Relaxed and confident
Cruyff volleys home his team's second goal against Brazil in '74 World Cup. Getty
With wives and girlfriends allowed at the training centre, Holland’s long-haired footballers looked like a group that was relaxed and confident in equal measure. “Go out there and enjoy,” Cruyff would say— a quote engraved in his statue at FC Barcelona. Holland looked determined to do just that.
They saw off Uruguay easily and after the draw against Sweden, Cruyff turned on the magic in the 4-1 win against Bulgaria. He won an early penalty and provided the final pass for the second goal.
Grouped with Argentina and Brazil, Holland swatted aside both in the second phase on way to the final. Cruyff rounded Argentina goalie Daniel Carnevali to open the scoring. After the interval, Cruyff shifted left and produced a delivery for Johnny Rep to head home. Then, Cruyff scored with an on-the-run volley. Carnevali raising arms in frustration showed how helpless he and the team were that night.
Defending champions Brazil had come not just without Pele but also Tostao, Gerson and Clodoaldo who had played their part in the dream run of 1970. So they swapped the beautiful game for the brutal. Cruyff was the centre of their attention but still managed to provide the assist for Johan Neeskens to fetch up at the right time and stab home. The insurance goal came from a Cruyff volley.
Holland were in the final and again it was Cruyff who set up the first goal, before most West Germans had touched the ball. His acceleration— the important thing, Cruyff would say, was to decide when to run and when to do nothing — caught Berti Vogts by surprise and forced Uli Hoeness to bring him down. Penalty. Neeskens put Holland ahead. Five minutes into the final, Holland may have felt they had a hand on the trophy. It was not to be and the man for whom football was essentially a creative, cerebral exercise joined Ferenc Puskas and Zico and Socrates as the best to have never won a World Cup.
Balletic grace
Lean, lithe and lethal, Cruyff had strong legs that helped him overcome crunching tackles. He was fast and he could dribble. Knowing he could find one role restrictive Holland manager Rinus Michels gave Cruyff the freedom to do his thing. Cruyff glided over the pitch, moving into areas that would catch rivals by surprise and do it with such balletic grace that football writers of the time would compare him with Rudolph Nureyev.

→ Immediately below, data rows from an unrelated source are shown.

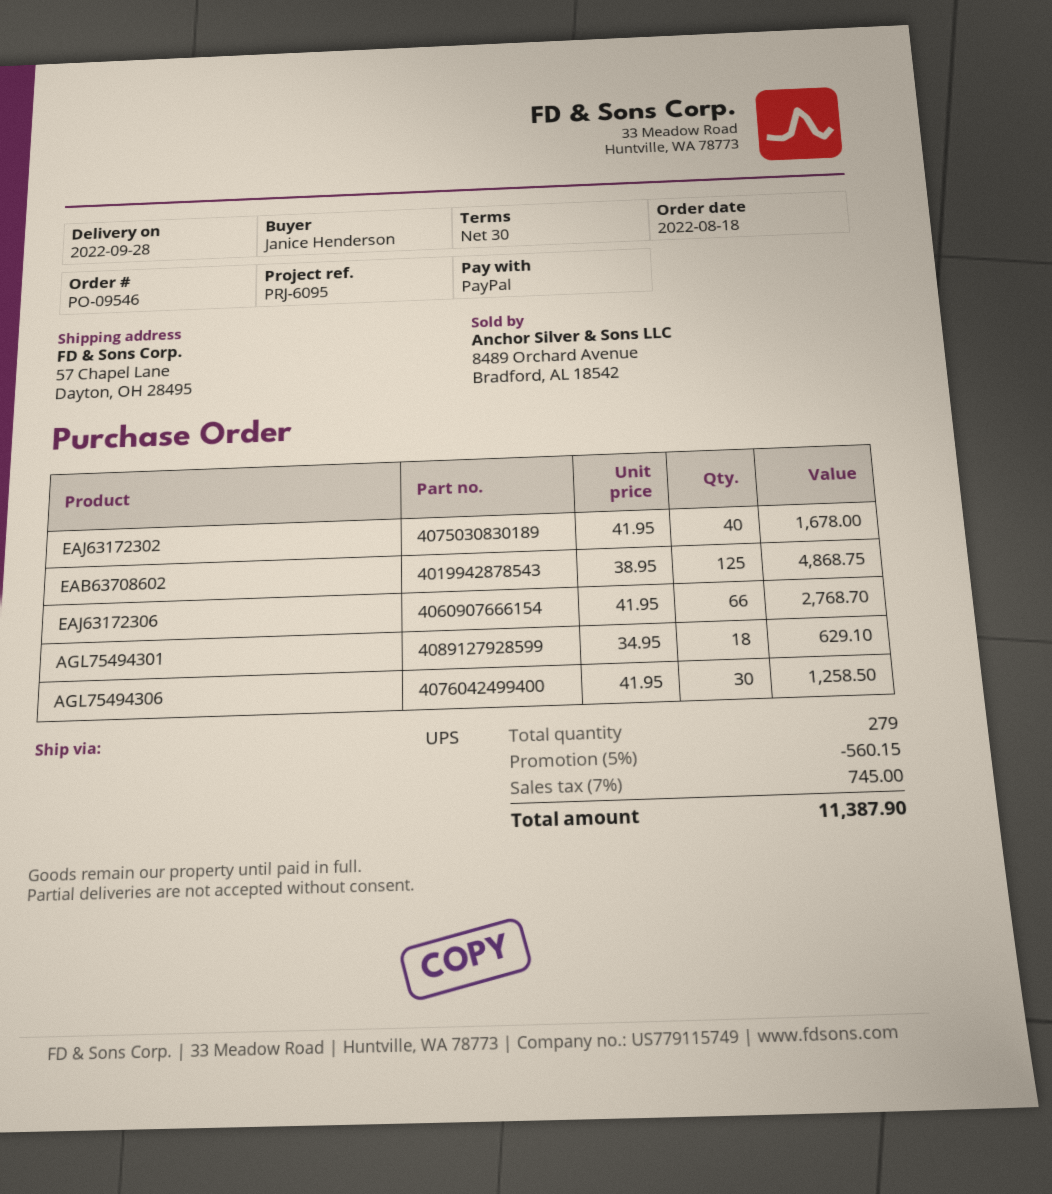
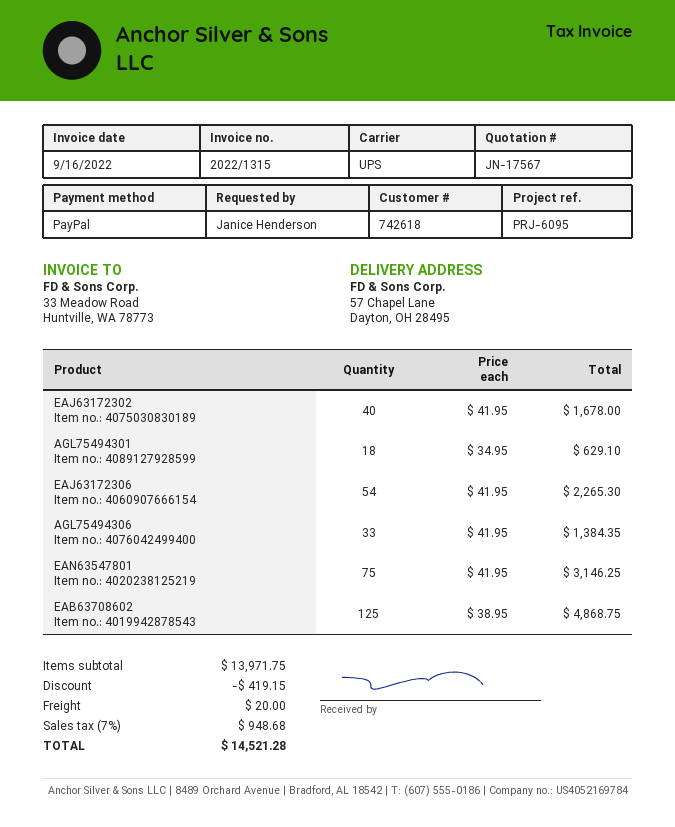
EAJ63172306: 66 x 41.95 = 2768.70 -> 54 x 41.95 = 2265.30
AGL75494306: 30 x 41.95 = 1258.50 -> 33 x 41.95 = 1384.35
EAN63547801: none -> 75 x 41.95 = 3146.25
discount: 560.15 -> 419.15
shipping: none -> 20.00
tax: 7% = 745.00 -> 7% = 948.68
total: 11387.90 -> 14521.28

“Playing football is very simple but playing simple football is the hardest thing there is,” is a Cruyff aphorism. Yet, along with Neeskens, Ruud Krol, Jonny Rep, Arie Haan, Rob Rensenbrink, Cruyff would do just that in an ‘Oranje’ team where players seamlessly switched positions. It was the development of an idea birthed at Ajax, with whom Cruyff and Michels had a deep connection, where cadets were made to play in a number of positions to help them understand the game better.
Three Ballon d’Or trophies, three successive European Cups with Ajax, league and cup wins in Holland and Spain and a glittering coaching career where he gave Barcelona an identity they still cherish meant there was so much more than the solitary pursuit of a World Cup which eluded him. “There may be no one who influenced football like he did,” his son Jordi has said in an interview to The Guardian in August 2019.